Mrs. Fyfe: To ask the Secretary of State for Foreign and Commonwealth Affairs if he will make a statement on the outcome of the General Affairs Council held on 2 and 3 June. [4573]

Mr. Doug Henderson: The 23 A Points listed in document 8568/97, the text of which will be placed in the House Library, were approved.

The Council noted the resolutions adopted by the European Parliament, listed in Documents 7145/97 and 8018/97. A copy of these documents will also be placed in the House Library as soon as they are available.

The Presidency gave a brief presentation on the themes for the European Council in Amsterdam on 16-17 June, emphasising that the priority would be bringing the Inter-Governmental Conference to a successful conclusion.

Conclusions were adopted on improving trade access for the Least Developed Countries. HMG hopes that other WTO members will respond positively to the Council's call that they make similar commitments.

The Commission reported on the outcome of negotiations with Canada and Russia on a Framework Agreement on Humane Trapping Standards. The Council Conclusions welcomed progress made, noted the Commission's intention to issue proposals for concluding an Agreement and urged the Commission to report on progress in similar negotiations with the USA. A final decision will be taken at the 19-20 June Environment Council.

The Council adopted the Regulation creating a Monitoring Centre for Racism and Xenophobia. The Council also adopted the directives for negotiation between the Community and the Council of Europe concerning co-operation between the Monitoring Centre and the Council of Europe. It was decided that the Monitoring Centre will be based in Vienna.
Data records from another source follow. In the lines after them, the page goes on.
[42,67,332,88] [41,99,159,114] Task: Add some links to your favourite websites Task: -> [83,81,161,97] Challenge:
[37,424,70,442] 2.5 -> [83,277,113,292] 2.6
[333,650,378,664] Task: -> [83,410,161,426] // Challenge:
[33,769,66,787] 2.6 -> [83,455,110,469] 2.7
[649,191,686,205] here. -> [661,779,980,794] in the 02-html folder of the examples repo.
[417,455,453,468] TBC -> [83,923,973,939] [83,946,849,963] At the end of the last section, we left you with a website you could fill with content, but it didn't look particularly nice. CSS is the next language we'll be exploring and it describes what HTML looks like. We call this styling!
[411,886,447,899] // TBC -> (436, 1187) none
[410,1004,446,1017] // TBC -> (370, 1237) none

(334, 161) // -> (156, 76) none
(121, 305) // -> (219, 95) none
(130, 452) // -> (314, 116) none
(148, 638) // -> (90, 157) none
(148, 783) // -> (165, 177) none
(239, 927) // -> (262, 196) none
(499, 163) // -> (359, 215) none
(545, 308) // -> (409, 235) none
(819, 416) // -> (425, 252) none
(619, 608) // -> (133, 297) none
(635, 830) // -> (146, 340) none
The Council welcomed the results of the 28 May EU/US summit in The Hague, and noted preparations for the EU/Canada summit at Denver on 20 June. The EU/US summit was a success: key agreements were reached including on customs co-operation; there were detailed discussions also on drugs and crime as well as democracy and human rights. The EU/Canada summit will provided an opportunity to assess the implementation of the EU-Canada Joint Declaration and Joint Action Plan.

The Council noted the forthcoming EU/Japan Sixth annual summit in The Hague on 25 June. Political dialogue will focus on the Korean peninsular and Hong Kong. The Commission will raise Japan's deregulation programme.

The Council agreed Conclusions setting out the EU's future policy towards Hong Kong after the transfer of sovereignty on 30 June. The Council welcomed the recent Commission Communication on future relations with Hong Kong and said that future policy should be based on a number of key guidelines, including Hong Kong's continuing high degree of political and economic autonomy under the 1984 Sino-British Joint Declaration.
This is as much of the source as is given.